● PROBLEM
Return every line of the data that contains the string "WITH".

● EXCERPTED RECORDS
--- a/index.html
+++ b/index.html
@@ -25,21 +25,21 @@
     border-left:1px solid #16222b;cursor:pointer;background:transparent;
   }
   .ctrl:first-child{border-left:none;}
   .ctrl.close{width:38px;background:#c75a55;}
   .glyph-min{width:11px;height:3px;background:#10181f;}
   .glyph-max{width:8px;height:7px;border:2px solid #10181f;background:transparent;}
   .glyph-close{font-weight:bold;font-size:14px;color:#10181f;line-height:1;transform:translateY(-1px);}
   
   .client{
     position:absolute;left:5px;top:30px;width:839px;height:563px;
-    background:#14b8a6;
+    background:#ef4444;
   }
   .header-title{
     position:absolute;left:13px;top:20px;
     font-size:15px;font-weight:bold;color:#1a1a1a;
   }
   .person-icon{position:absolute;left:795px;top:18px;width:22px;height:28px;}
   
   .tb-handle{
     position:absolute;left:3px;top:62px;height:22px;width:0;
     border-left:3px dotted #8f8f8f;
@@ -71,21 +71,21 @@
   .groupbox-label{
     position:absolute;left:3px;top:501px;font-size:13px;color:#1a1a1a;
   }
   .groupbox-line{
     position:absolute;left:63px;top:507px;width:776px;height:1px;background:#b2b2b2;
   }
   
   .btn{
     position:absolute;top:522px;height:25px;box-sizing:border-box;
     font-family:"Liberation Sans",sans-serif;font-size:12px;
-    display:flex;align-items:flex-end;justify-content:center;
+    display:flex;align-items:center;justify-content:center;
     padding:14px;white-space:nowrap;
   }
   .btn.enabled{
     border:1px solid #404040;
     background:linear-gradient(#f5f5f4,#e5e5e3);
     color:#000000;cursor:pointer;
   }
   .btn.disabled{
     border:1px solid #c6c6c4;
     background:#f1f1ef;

--

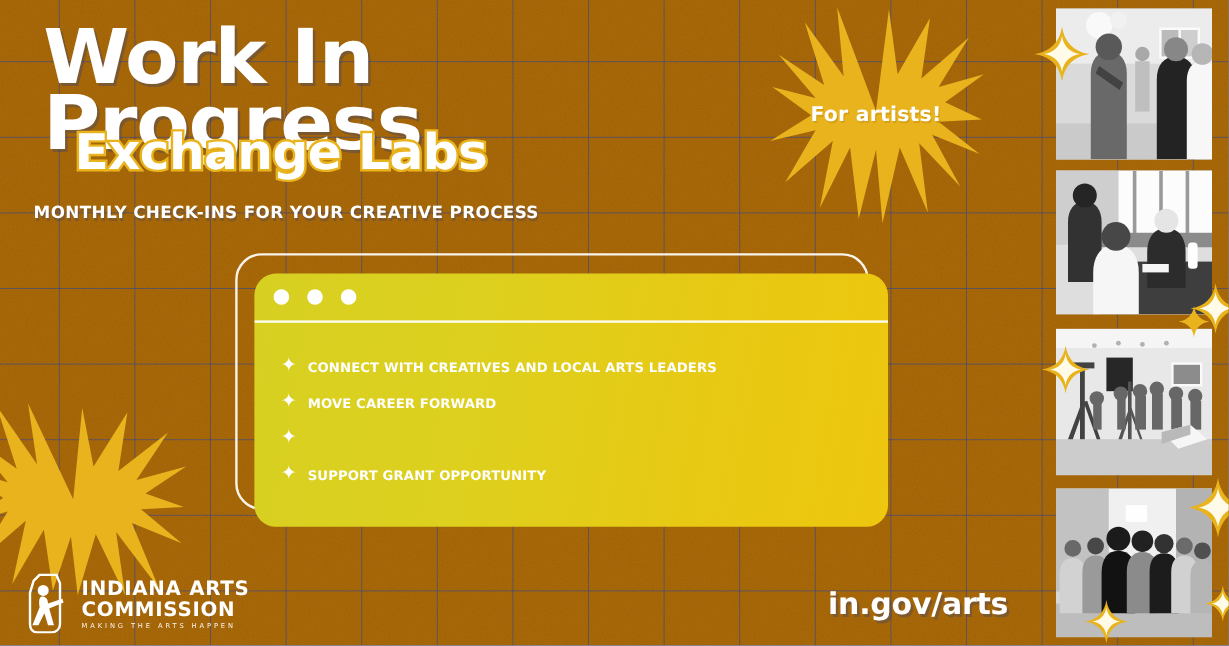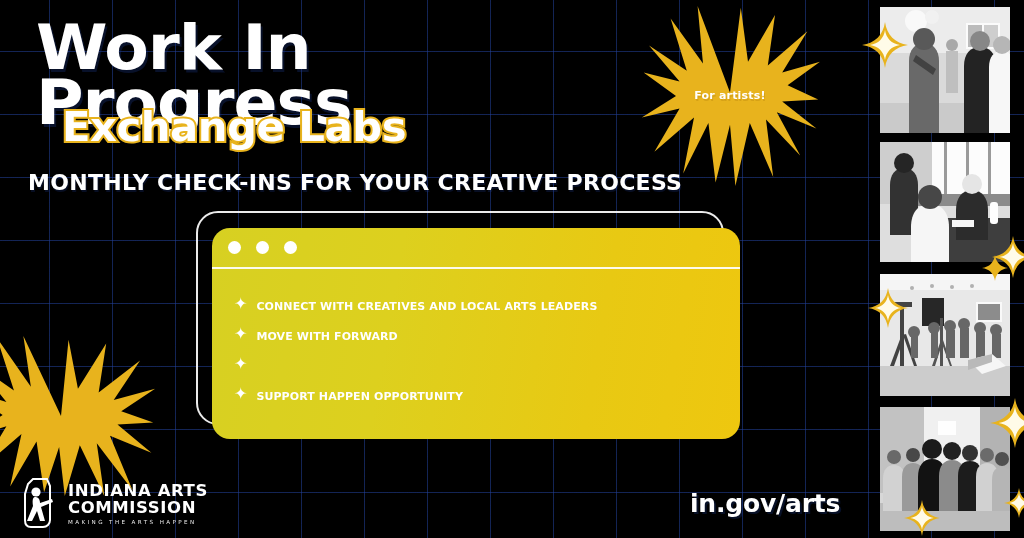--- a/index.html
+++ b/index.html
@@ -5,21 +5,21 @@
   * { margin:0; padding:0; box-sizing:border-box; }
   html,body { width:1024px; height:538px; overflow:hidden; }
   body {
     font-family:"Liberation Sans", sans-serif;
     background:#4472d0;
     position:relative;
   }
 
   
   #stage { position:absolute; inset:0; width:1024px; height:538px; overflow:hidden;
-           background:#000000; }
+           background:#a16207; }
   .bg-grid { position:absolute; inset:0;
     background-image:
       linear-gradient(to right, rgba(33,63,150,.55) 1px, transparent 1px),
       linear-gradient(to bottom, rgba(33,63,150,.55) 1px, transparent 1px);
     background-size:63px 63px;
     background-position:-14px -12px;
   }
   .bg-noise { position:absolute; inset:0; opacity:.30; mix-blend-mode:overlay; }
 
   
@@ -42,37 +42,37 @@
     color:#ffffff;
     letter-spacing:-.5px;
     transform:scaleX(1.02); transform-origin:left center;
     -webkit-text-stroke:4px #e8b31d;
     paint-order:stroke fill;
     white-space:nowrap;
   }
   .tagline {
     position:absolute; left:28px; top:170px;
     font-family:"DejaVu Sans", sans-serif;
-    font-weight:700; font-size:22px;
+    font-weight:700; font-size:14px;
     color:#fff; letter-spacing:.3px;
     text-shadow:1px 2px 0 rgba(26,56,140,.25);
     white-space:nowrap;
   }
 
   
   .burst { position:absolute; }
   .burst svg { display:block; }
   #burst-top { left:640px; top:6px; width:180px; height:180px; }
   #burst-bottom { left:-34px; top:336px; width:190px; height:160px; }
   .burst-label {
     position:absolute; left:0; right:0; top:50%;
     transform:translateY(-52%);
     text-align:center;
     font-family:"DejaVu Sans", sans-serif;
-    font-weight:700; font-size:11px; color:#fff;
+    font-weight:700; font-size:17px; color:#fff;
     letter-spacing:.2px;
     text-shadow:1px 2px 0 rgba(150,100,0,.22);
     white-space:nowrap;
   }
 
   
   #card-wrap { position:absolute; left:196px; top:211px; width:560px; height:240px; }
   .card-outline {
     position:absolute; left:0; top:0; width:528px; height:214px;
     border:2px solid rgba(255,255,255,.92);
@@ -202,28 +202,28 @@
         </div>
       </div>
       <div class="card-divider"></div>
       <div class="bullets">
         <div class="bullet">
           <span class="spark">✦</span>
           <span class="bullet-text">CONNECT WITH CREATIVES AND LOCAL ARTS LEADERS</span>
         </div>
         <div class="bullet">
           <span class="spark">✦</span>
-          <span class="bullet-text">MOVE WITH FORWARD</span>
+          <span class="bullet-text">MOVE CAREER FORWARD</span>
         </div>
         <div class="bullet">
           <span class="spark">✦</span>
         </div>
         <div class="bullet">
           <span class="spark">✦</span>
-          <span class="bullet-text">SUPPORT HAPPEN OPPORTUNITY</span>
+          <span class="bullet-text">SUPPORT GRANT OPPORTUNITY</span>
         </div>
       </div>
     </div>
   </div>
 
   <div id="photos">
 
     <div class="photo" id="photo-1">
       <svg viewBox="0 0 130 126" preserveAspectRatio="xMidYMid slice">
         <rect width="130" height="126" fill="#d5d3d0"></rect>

--

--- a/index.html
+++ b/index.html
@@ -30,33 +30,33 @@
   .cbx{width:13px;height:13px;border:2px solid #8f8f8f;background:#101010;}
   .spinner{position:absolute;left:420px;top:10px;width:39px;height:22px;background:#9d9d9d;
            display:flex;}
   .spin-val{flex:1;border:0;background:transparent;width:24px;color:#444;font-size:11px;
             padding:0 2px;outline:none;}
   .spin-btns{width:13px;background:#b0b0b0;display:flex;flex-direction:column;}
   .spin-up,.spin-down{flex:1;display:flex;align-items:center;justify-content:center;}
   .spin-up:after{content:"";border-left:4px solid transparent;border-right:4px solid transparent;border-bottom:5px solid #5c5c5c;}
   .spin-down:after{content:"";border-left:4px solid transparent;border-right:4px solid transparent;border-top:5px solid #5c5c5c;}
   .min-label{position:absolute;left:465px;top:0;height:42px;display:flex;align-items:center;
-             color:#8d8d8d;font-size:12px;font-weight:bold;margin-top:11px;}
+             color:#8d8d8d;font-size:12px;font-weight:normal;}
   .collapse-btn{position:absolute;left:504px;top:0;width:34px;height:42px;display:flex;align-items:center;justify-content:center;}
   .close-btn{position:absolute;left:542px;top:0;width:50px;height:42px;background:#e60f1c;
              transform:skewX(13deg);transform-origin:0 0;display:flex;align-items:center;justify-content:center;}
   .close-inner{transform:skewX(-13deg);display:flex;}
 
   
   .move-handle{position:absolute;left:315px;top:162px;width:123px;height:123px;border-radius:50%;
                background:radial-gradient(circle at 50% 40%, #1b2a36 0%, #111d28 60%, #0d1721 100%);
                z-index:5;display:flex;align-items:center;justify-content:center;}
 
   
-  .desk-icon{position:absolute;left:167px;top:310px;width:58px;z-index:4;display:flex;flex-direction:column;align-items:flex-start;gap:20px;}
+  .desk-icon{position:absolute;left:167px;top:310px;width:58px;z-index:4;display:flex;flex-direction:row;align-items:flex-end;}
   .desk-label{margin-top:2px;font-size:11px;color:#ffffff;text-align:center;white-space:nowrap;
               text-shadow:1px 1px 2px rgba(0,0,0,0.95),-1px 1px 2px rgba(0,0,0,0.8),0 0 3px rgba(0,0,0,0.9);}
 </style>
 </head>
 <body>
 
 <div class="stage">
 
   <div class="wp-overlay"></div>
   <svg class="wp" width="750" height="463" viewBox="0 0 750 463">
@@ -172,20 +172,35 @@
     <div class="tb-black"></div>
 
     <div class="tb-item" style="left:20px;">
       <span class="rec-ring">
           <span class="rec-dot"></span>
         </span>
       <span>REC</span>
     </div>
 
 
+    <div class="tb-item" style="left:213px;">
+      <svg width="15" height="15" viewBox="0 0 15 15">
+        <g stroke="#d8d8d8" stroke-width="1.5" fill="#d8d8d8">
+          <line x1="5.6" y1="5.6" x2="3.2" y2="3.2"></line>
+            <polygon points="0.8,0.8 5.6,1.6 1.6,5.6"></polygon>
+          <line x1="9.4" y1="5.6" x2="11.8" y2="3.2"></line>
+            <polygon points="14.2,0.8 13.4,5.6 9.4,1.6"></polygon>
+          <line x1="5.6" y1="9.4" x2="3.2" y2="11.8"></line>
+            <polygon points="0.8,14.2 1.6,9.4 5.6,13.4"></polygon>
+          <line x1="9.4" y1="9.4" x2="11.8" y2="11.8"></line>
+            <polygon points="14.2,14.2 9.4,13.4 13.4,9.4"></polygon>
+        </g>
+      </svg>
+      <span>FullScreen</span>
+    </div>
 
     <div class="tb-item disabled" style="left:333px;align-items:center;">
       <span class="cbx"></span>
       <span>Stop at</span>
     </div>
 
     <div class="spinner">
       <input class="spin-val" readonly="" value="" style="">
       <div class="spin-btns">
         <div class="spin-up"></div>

● RESPONSE BOX
           <span class="bullet-text">CONNECT WITH CREATIVES AND LOCAL ARTS LEADERS</span>
-          <span class="bullet-text">MOVE WITH FORWARD</span>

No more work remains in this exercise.